”Descendant d’une noble famille d’Antioche, saint Théodose abandonna sans hésiter maison, famille et soucis du monde pour acquérir la perle de grand prix promise par le Seigneur, et alla s’installer dans une étroite cahute proche de la mer. Vêtu de poil, il s’était chargé de lourdes masses de fer au cou, aux reins et aux poignets, et avait laissé pousser sa chevelure jusqu’aux pieds, au point de devoir l’attacher autour de ses hanches. Il domptait la concupiscence, la colère, l’orgueil et les autres bêtes sauvages de l’âme en s’adonnant sans relâche à la prière, au chant des hymnes et au travail manuel, afin de subvenir à ses besoins et de soulager ses visiteurs. À ses disciples, toujours plus nombreux à vouloir partager sa vie, il enseignait à joindre les labeurs des mains à l’effort spirituel: «Il serait absurde, disait-il, que les gens du monde, qui se donnent tant de peine pour nourrir femme et enfants, payer leurs impôts et faire l’aumône, soient plus laborieux que nous qui, usant d’une pauvre nourriture et d’un humble vêtement, resterions les bras croisés à profiter du travail des autres.»

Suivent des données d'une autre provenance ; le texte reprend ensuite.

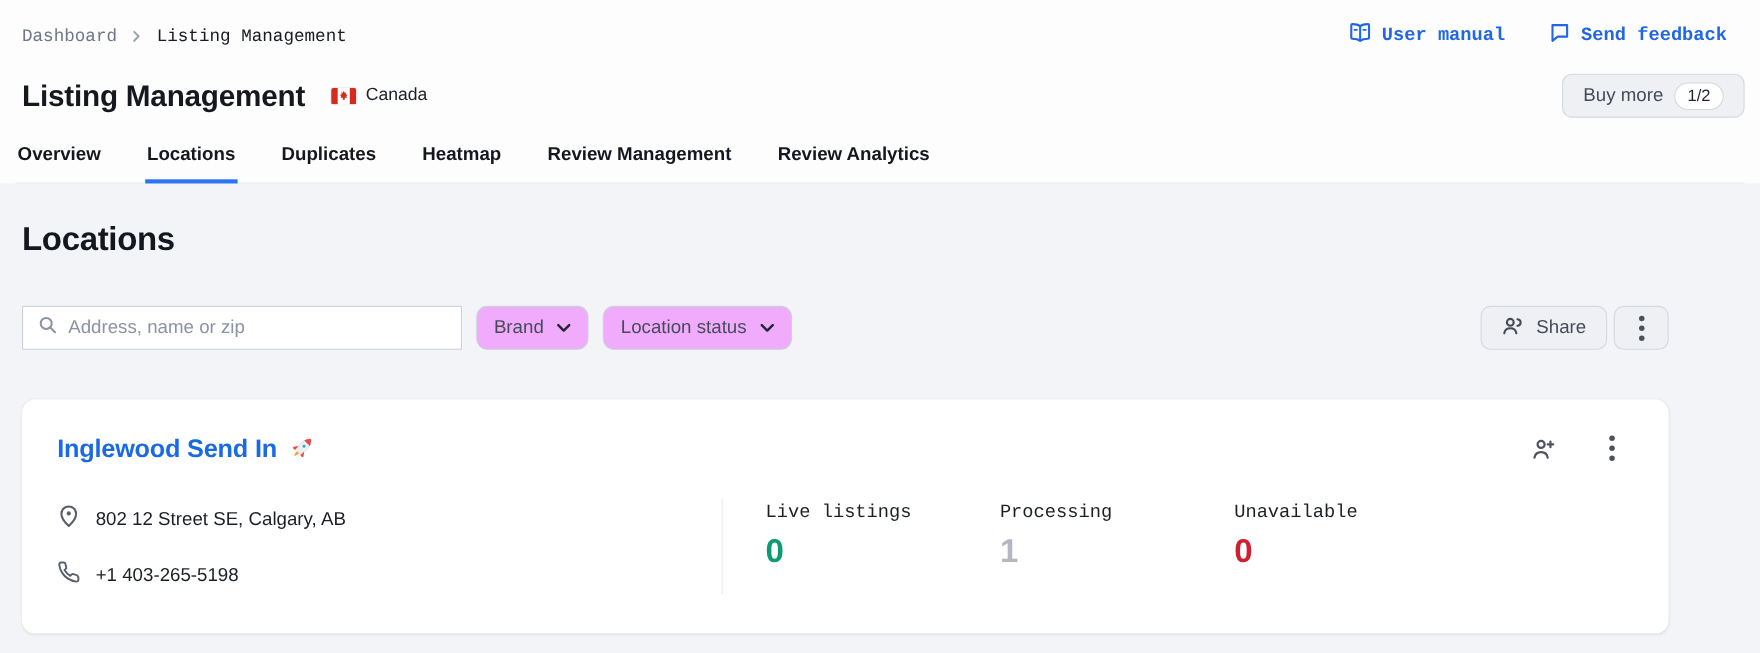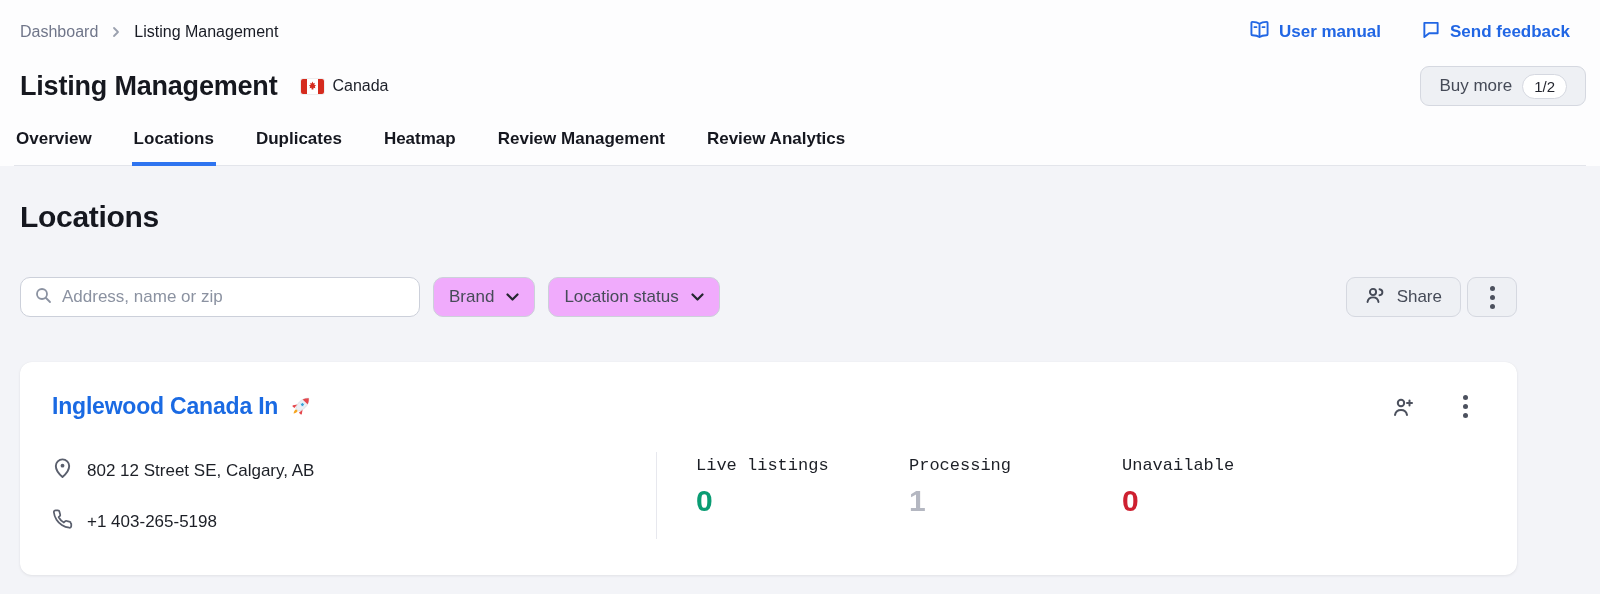--- a/index.html
+++ b/index.html
@@ -15,7 +15,7 @@
 
   
   .header { background:#fdfdfe; padding:0 14px 0 20px; flex:0 0 auto; }
-  .row1 { display:flex; justify-content:space-between; align-items:center; padding-top:20px; }
+  .row1 { display:flex; justify-content:space-between; align-items:center; padding-top:20px;font-family:Liberation Mono, monospace; }
   .breadcrumb { display:flex; align-items:center; font-size:16px; }
   .crumb-muted { color:#70768a; cursor:pointer; }
   .crumb-sep { margin:0 12px; display:flex; align-items:center; color:#9aa0ae; }

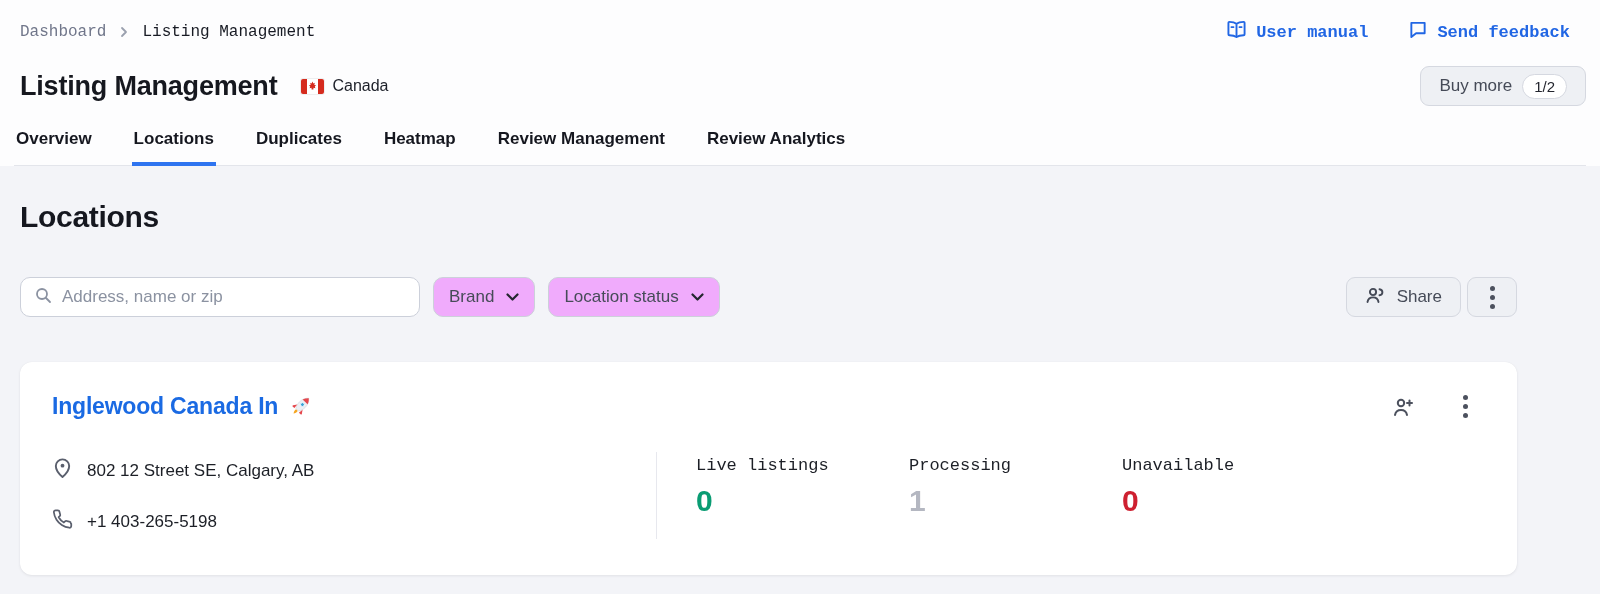--- a/index.html
+++ b/index.html
@@ -47,7 +47,7 @@
 
   .filter-row { display:flex; align-items:center; margin-top:43px; }
   .search-box {
-    width:400px; height:40px; background:#fff; border:1px solid #ccd0da; border-radius:10px;
+    width:400px; height:40px; background:#fff; border:1px solid #ccd0da; border-radius:0;
     display:flex; align-items:center; padding:0 14px; gap:10px;
   }
   .search-box input { border:none; outline:none; flex:1; font-size:17px; font-family:inherit; color:#1a1d26; background:transparent; }

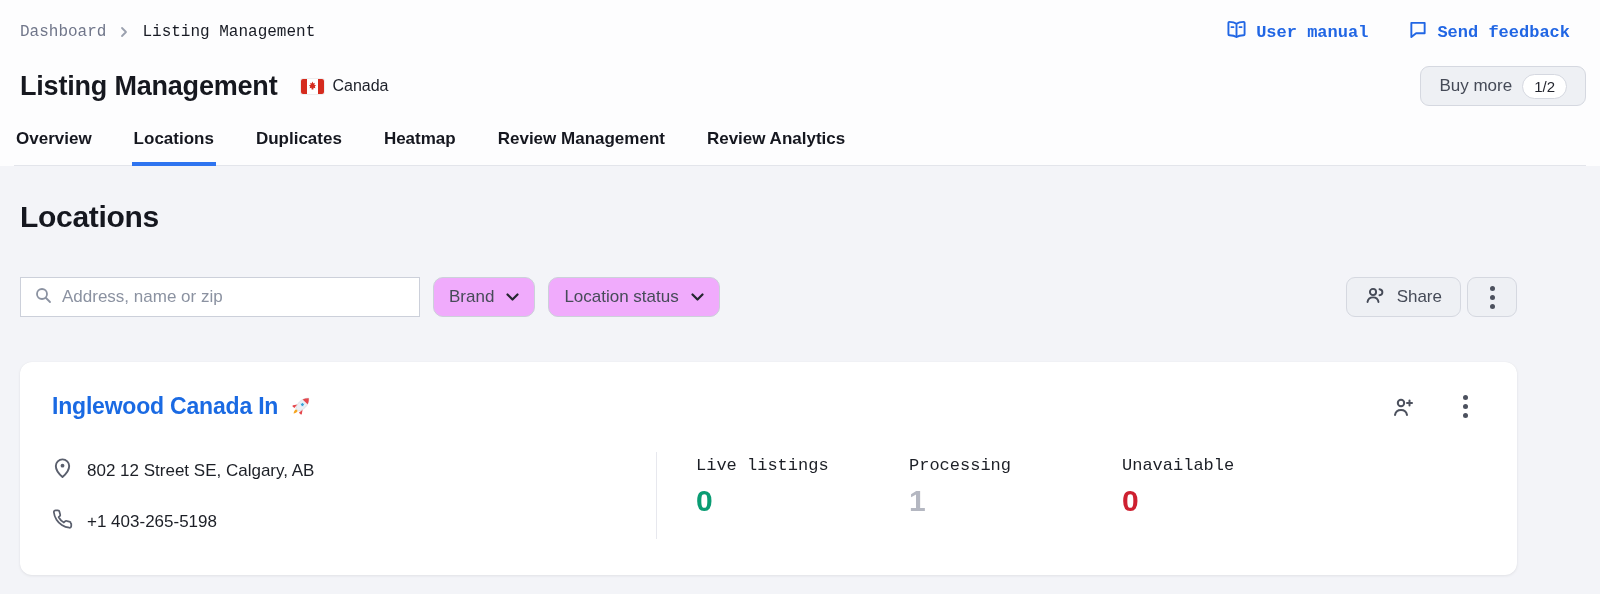--- a/index.html
+++ b/index.html
@@ -219,7 +219,7 @@
 
       <div class="card">
         <div class="card-head">
-          <span class="card-title">Inglewood Canada In</span>
+          <span class="card-title">Inglewood Send In</span>
           <span class="card-title-emoji">
             <svg width="26" height="26" viewBox="0 0 26 26">
                 <g transform="rotate(45 13 13)">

Il soutenait aussi ses moines par la puissance de ses miracles. Tel un nouveau Moïse, il frappa un jour de son bâton un rocher escarpé qui dominait le monastère et en fit jaillir une source; sa sainteté était si renommée que les navigateurs en péril apaisaient la tempête en invoquant son nom, et que des barbares isauriens, qui ravageaient la région, repartirent sans causer le moindre dommage à son monastère, demandant au contraire ses prières. Convaincu pourtant, à l’exemple du Seigneur, qu’il ne faut pas s’exposer soi-même aux épreuves, il céda à la requête de l’évêque d’Antioche et regagna sa cité natale, où il attira encore de nombreux disciples avant d’émigrer vers le chœur des Anges (vers 412). Lors de ses funérailles, son corps, paré de ses chaînes de fer comme de couronnes d’or, fut porté en cortège dans toute la ville, puis déposé auprès de celui de saint Aphraate dans le tombeau du saint martyr Julien.